** Provided data follows **

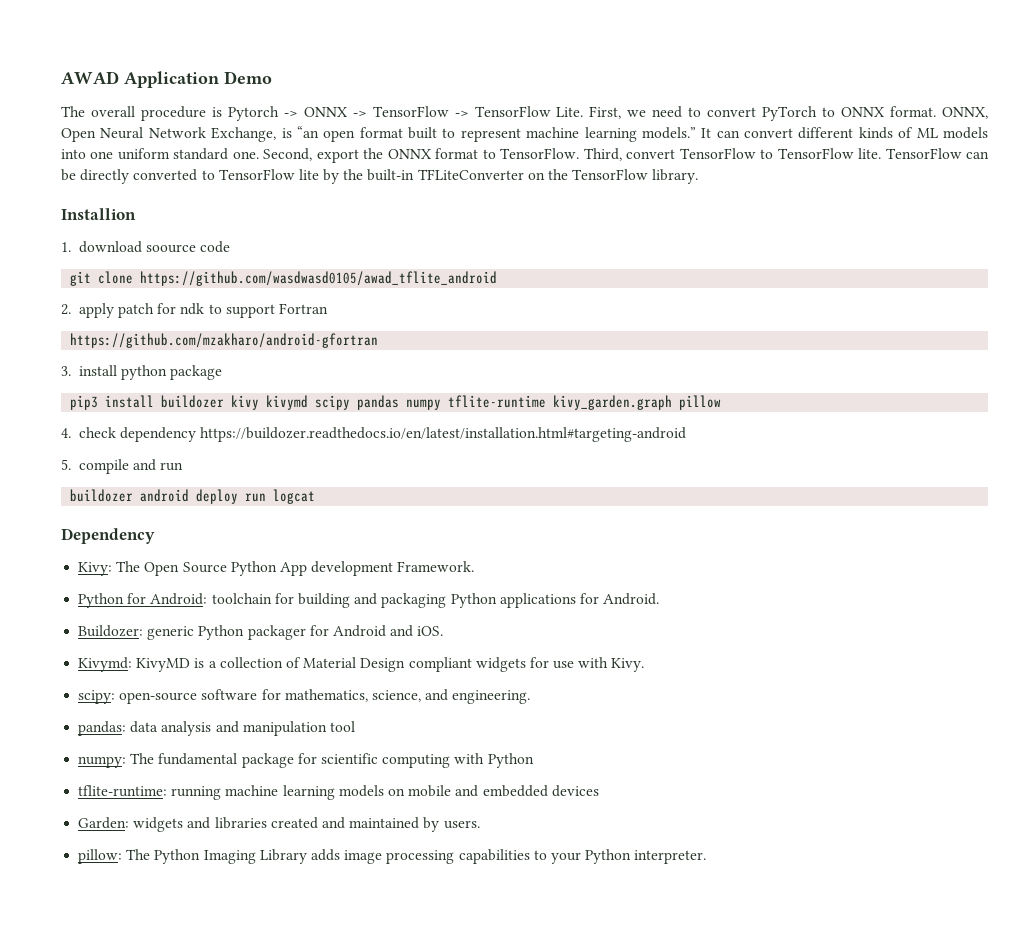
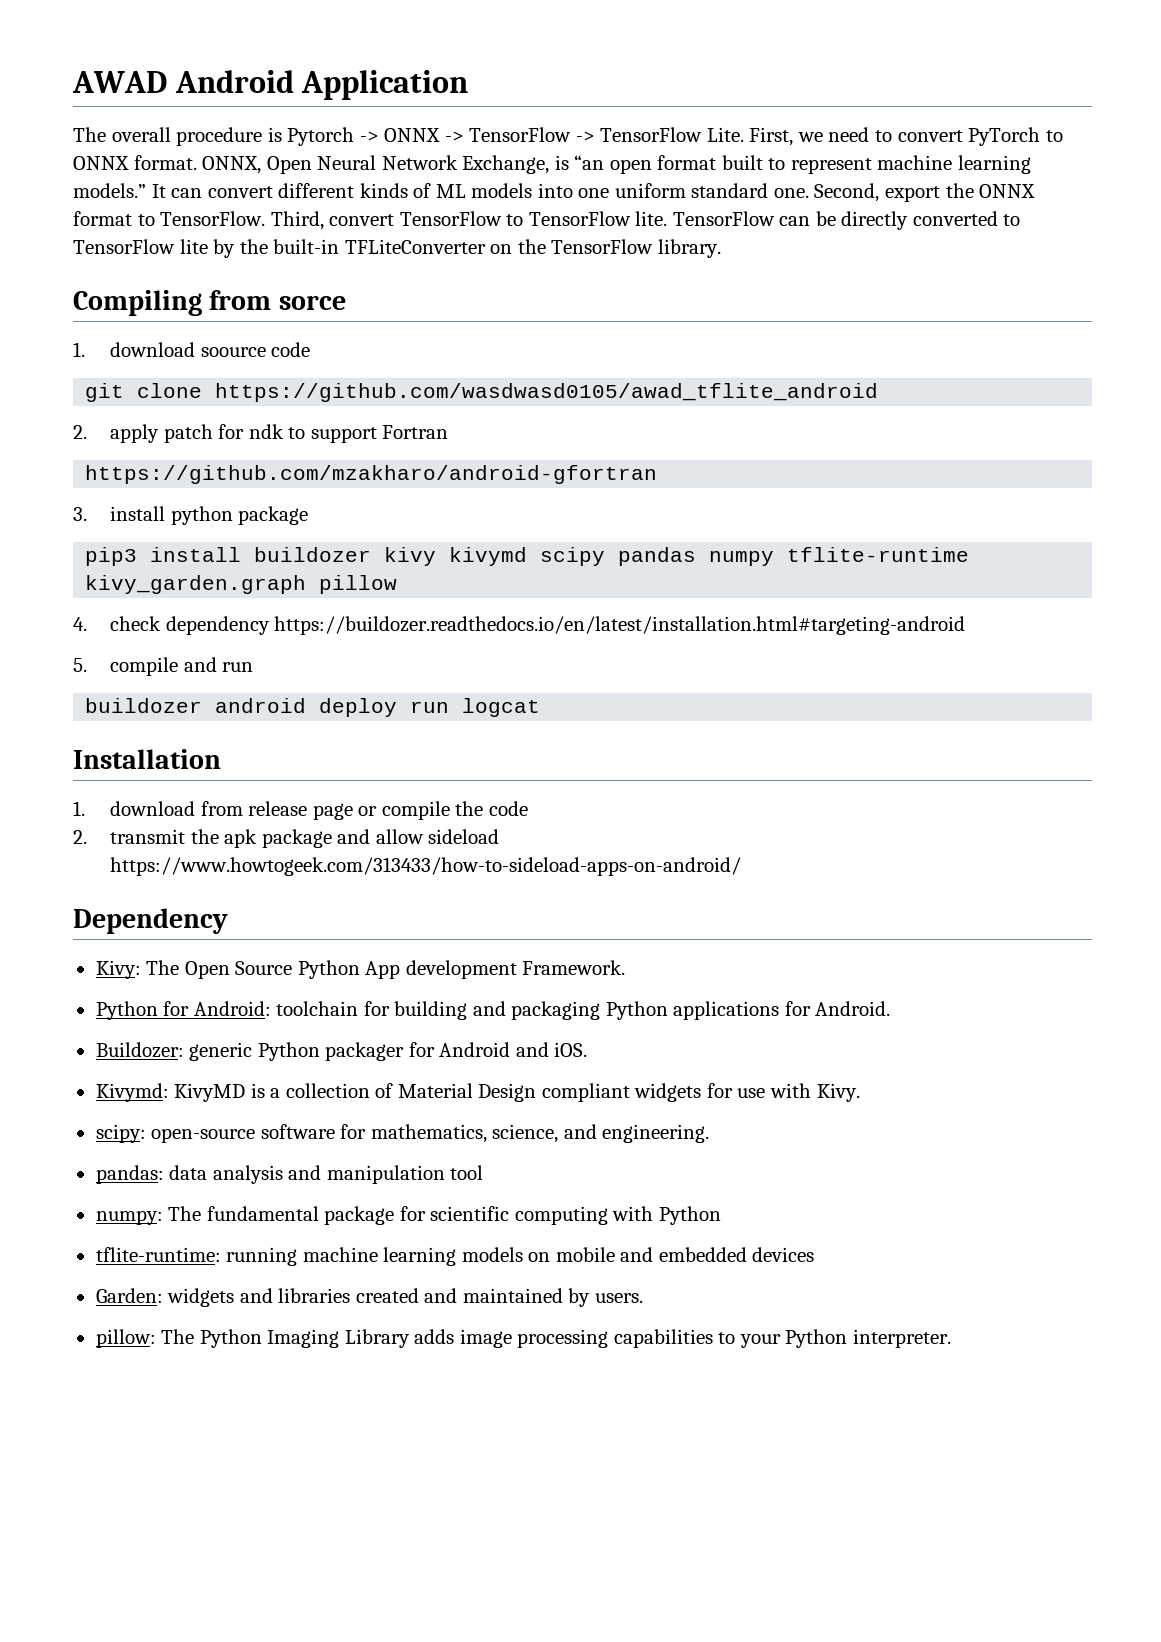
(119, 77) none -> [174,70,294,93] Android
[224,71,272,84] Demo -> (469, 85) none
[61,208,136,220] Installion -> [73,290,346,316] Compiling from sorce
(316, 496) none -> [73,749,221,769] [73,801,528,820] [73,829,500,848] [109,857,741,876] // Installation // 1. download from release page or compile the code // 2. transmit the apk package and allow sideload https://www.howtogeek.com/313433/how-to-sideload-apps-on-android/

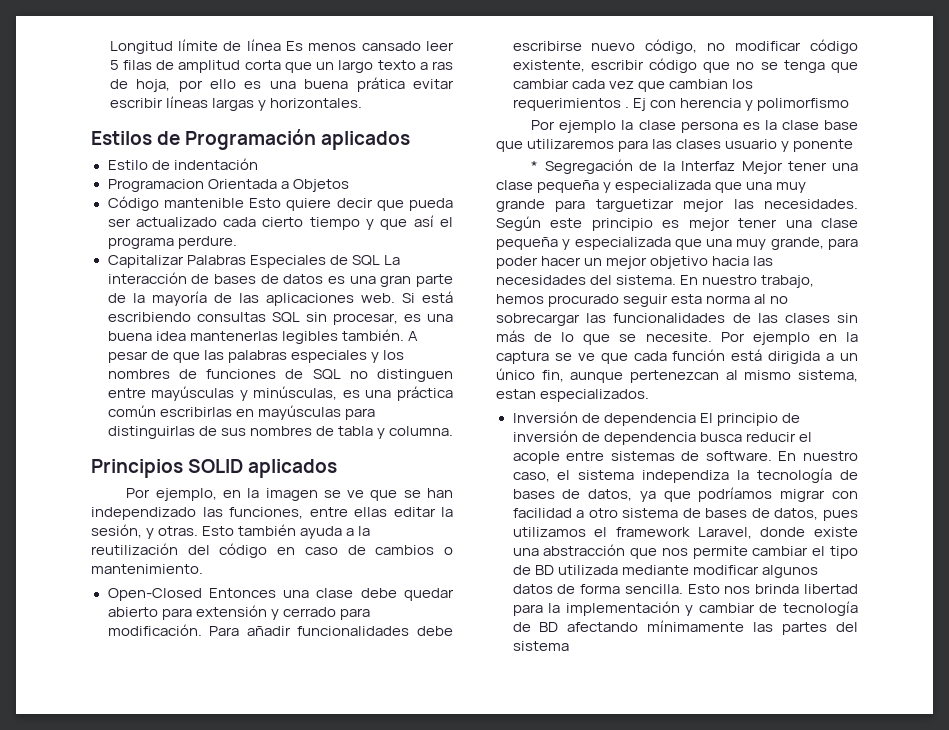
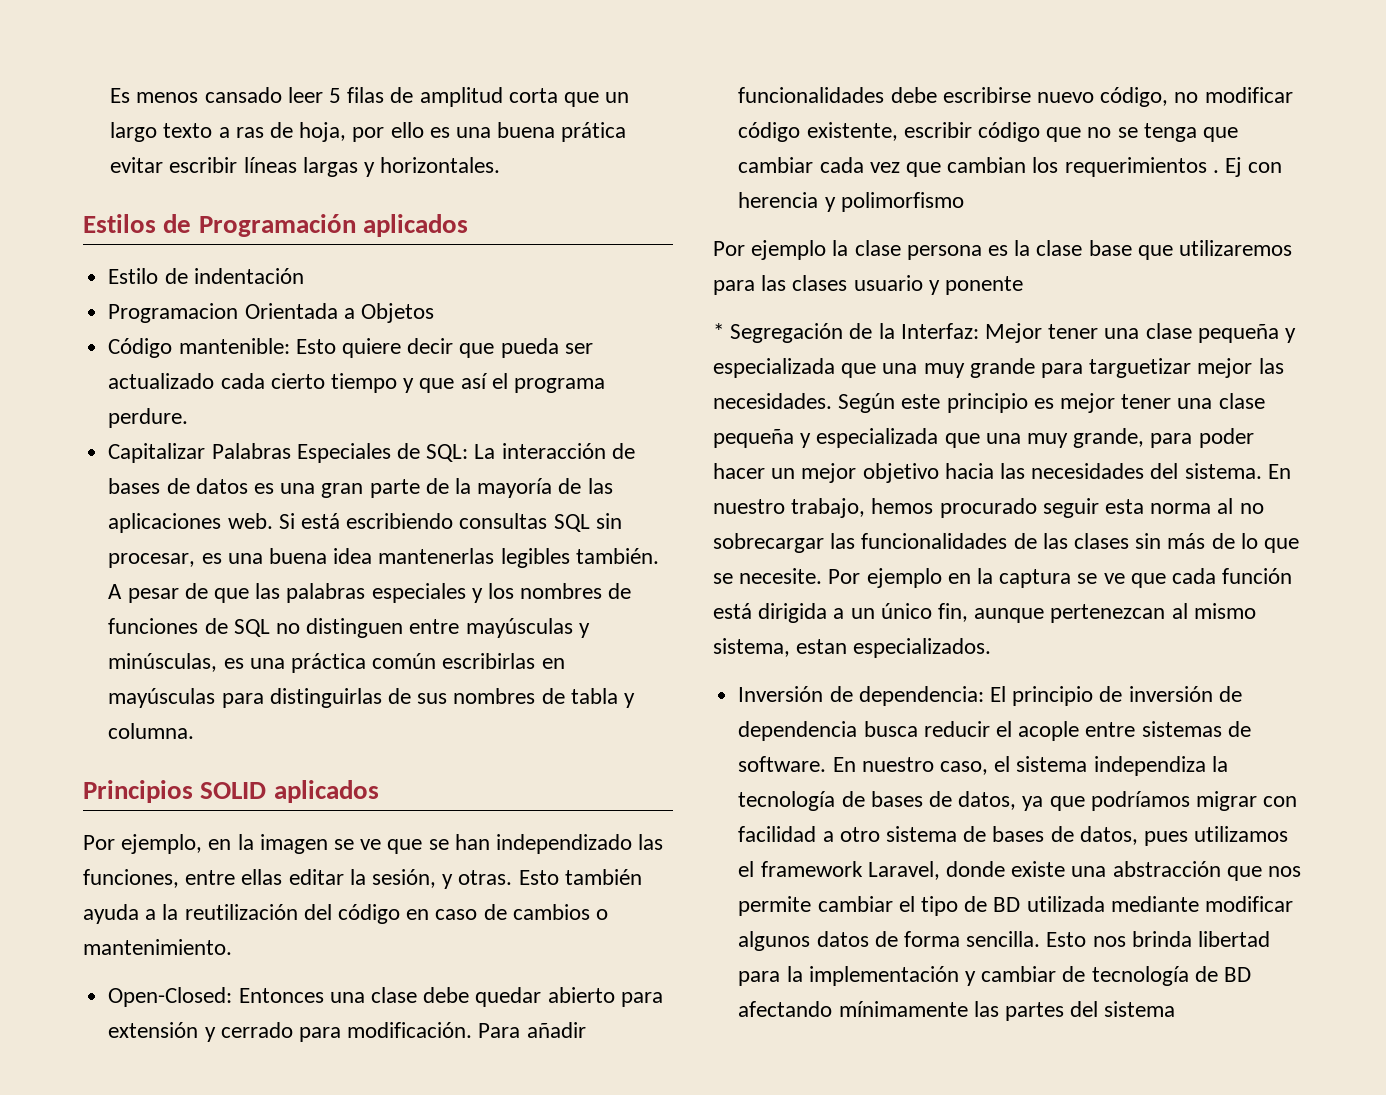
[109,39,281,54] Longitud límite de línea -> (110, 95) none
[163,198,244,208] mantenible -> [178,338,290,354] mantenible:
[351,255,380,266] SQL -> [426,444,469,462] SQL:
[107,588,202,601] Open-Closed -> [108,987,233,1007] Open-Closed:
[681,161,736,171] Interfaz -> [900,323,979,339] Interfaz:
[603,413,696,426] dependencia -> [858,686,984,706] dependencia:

** End of Provided data **

• **Task prompt**:
Lines from the one with "[351,255,380,266] SQL ->" through the last line of the listing above: return these exactly, and nothing else.

• **Completed task**:
[351,255,380,266] SQL -> [426,444,469,462] SQL:
[107,588,202,601] Open-Closed -> [108,987,233,1007] Open-Closed:
[681,161,736,171] Interfaz -> [900,323,979,339] Interfaz:
[603,413,696,426] dependencia -> [858,686,984,706] dependencia:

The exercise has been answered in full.